=== What you are asked to do ===
The expected result is a word-for-word copy of the entries, minus any pictures.

[Opening Task input section]

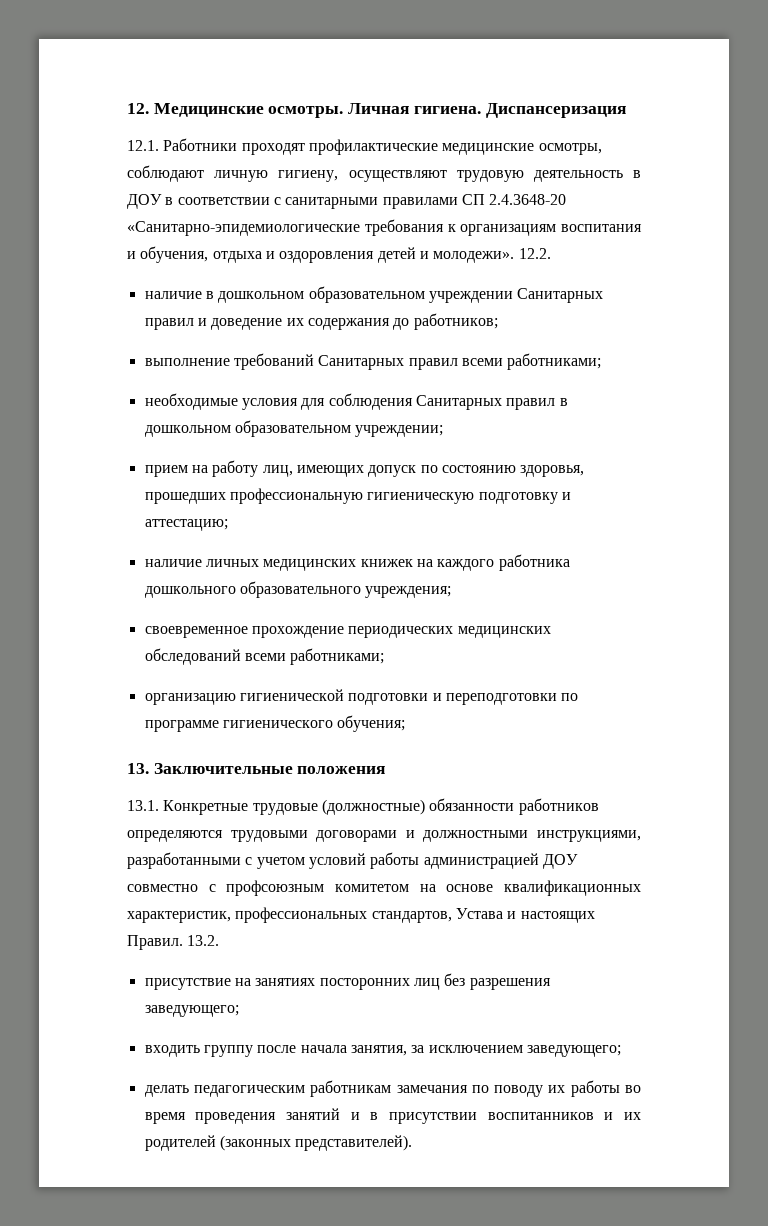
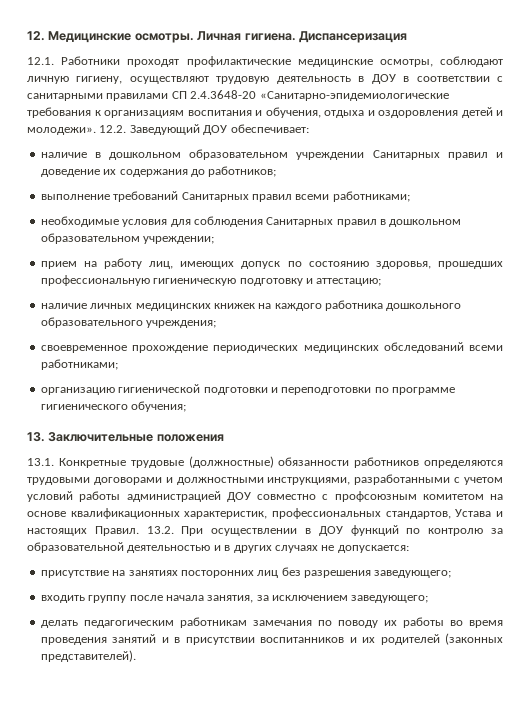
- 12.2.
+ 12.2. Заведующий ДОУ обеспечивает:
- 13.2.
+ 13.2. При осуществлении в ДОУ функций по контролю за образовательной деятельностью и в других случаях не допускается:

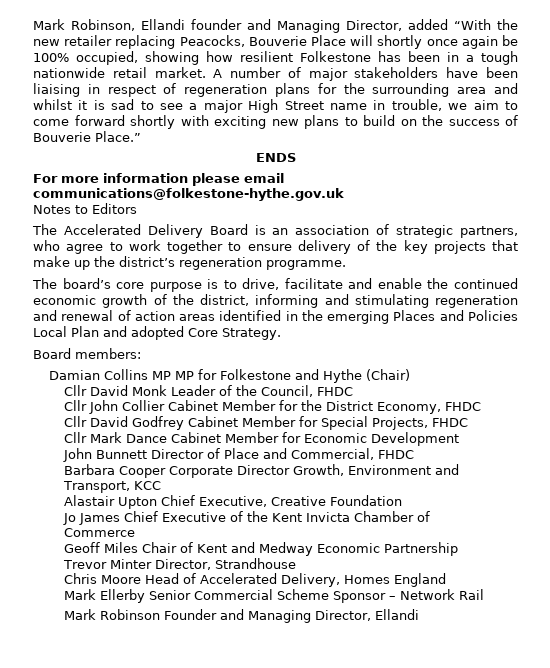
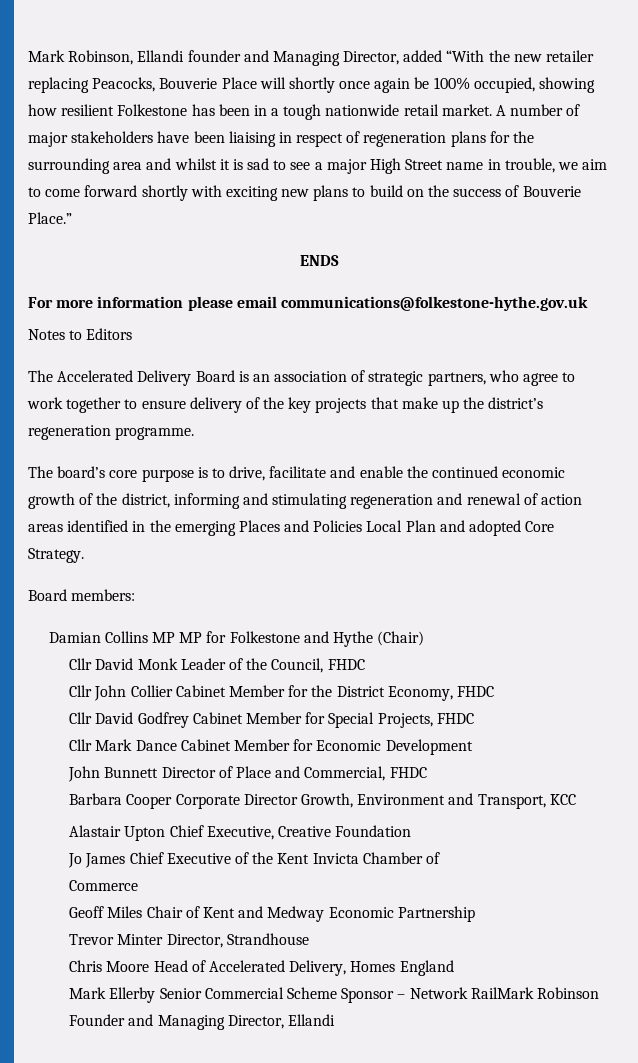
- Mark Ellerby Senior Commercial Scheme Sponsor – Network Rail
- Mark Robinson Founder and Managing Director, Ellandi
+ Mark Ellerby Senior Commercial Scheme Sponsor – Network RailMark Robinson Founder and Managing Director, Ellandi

[Closing Task input section]

=== Output of the task ===
- 12.2.
+ 12.2. Заведующий ДОУ обеспечивает:
- 13.2.
+ 13.2. При осуществлении в ДОУ функций по контролю за образовательной деятельностью и в других случаях не допускается:

- Mark Ellerby Senior Commercial Scheme Sponsor – Network Rail
- Mark Robinson Founder and Managing Director, Ellandi
+ Mark Ellerby Senior Commercial Scheme Sponsor – Network RailMark Robinson Founder and Managing Director, Ellandi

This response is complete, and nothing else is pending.